Operação capaz de transformar o mundo, a atividade poética é revolucionária por
natureza; exercício espiritual (...) A poesia revela este mundo; cria outro.
Pão dos eleitos; alimento maldito. Isola; une. Convite à viagem; regresso
à terra natal. Expressão histórica de raças, nações, classes. Nega
a história (...) Filha do acaso; fruto do cálculo. Arte de falar em forma
superior; linguagem primitiva. Obediência
às regras; criação de outras (...). Jogo, trabalho (...) diálogo, monólogo. Voz
do povo, língua dos escolhidos, palavra do solitário. Pura e impura,
sagrada e maldita, popular e minoritária, coletiva e pessoal, nua e vestida
(...) ostenta todas as faces, embora exista quem afirme que não tem nenhuma: o
poema é uma máscara que oculta o vazio, bela prova da supérflua grandeza de
toda obra humana!
Vejamos
as passagens onde Heráclito é mencionado. No trecho a seguir, Octavio Paz
constata que a história do Ocidente superestima o aspecto da racionalidade
sobre a intuição e a percepção sensível, por isso, segundo o poeta “Mística e
poesia viveram assim uma vida subsidiária, clandestina e diminuída”. Paz
descreve assim os efeitos desse fato no homem: ele é um desterrado do fluir
cósmico e de si mesmo; e finaliza dizendo o seguinte: “(...) ninguém ignora que
a metafísica ocidental termina num solipsismo. Para rompê-lo, Hegel regressa
até Heráclito”. Nas últimas páginas da obra, Octavio Paz se detém uma pouco
mais no mestre obscuro de Éfeso, cito: “Na sentença de Anaximandro – as coisas
expiam seus próprios excessos – já está ali em germe toda a visão polêmica do
ser de Heráclito: o universo está em tensão, como a corda do arco ou as cordas
da lira. O mundo, ‘transformando-se, repousa’. Heráclito, porém, não apenas
concebe o ser como devir, mas faz do homem lugar de encontro da guerra cósmica.
O homem é polêmico porque todas as forças terrestres e divinas se encontram e
lutam em seu interior”. A visão heraclitiana se transfigura em Octavio Paz
assumindo tonalidades barroquizantes. O poeta mexicano tem outro livro cujo
título é revelador do impacto da tese da unidade dos contrários em sua aventura
estética e intelectual, trata-se da obra Conjunções
e disjunções.

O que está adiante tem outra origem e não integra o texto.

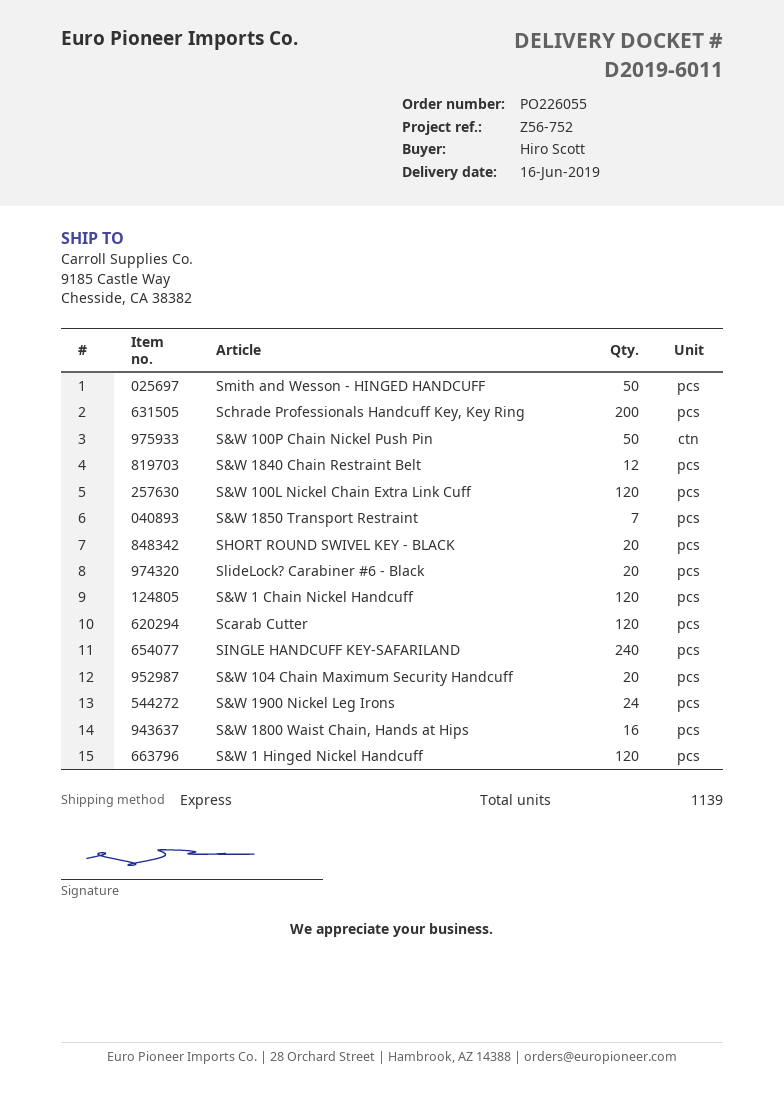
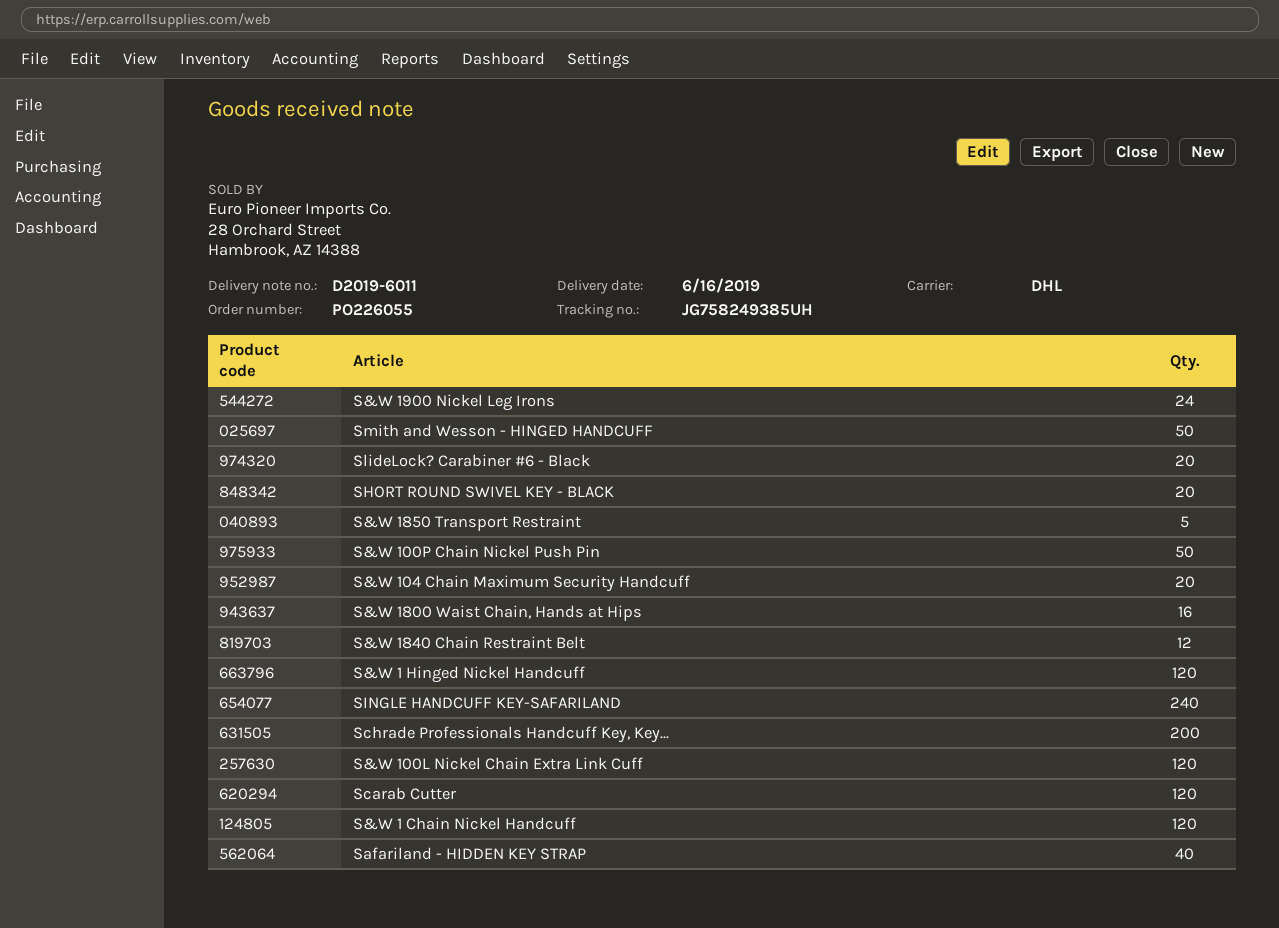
shipping method: express -> DHL
S&W 1850 Transport Restraint: 7 -> 5
Safariland - HIDDEN KEY STRAP: none -> 40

Os conectivos lógicos, conjunção (˄) e disjunção (˅), são
instâncias dos clássicos pares de opostos de Heráclito.
Haroldo de Campos
Ainda
que de maneira bastante pontual, Haroldo de Campos, o poeta concreto, também
dialogou com a tradição heraclitiana na poesia. Mas seu interesse se limitou à
tarefa de transcriar para a nossa língua alguns fragmentos do livro Sobre a Natureza de Heráclito. O fato de
o filósofo ter recebido injustamente o epíteto de “o obscuro”, devido às
qualidades poéticas de seus escritos, moveu Haroldo de Campos ao desafio da
transcriação desses excertos, já que, para o poeta concreto, a tradução de
poesia envolve um esforço de criação na língua de chegada tão intenso e poético
quanto o que foi requerido para a realização do texto em sua língua de partida.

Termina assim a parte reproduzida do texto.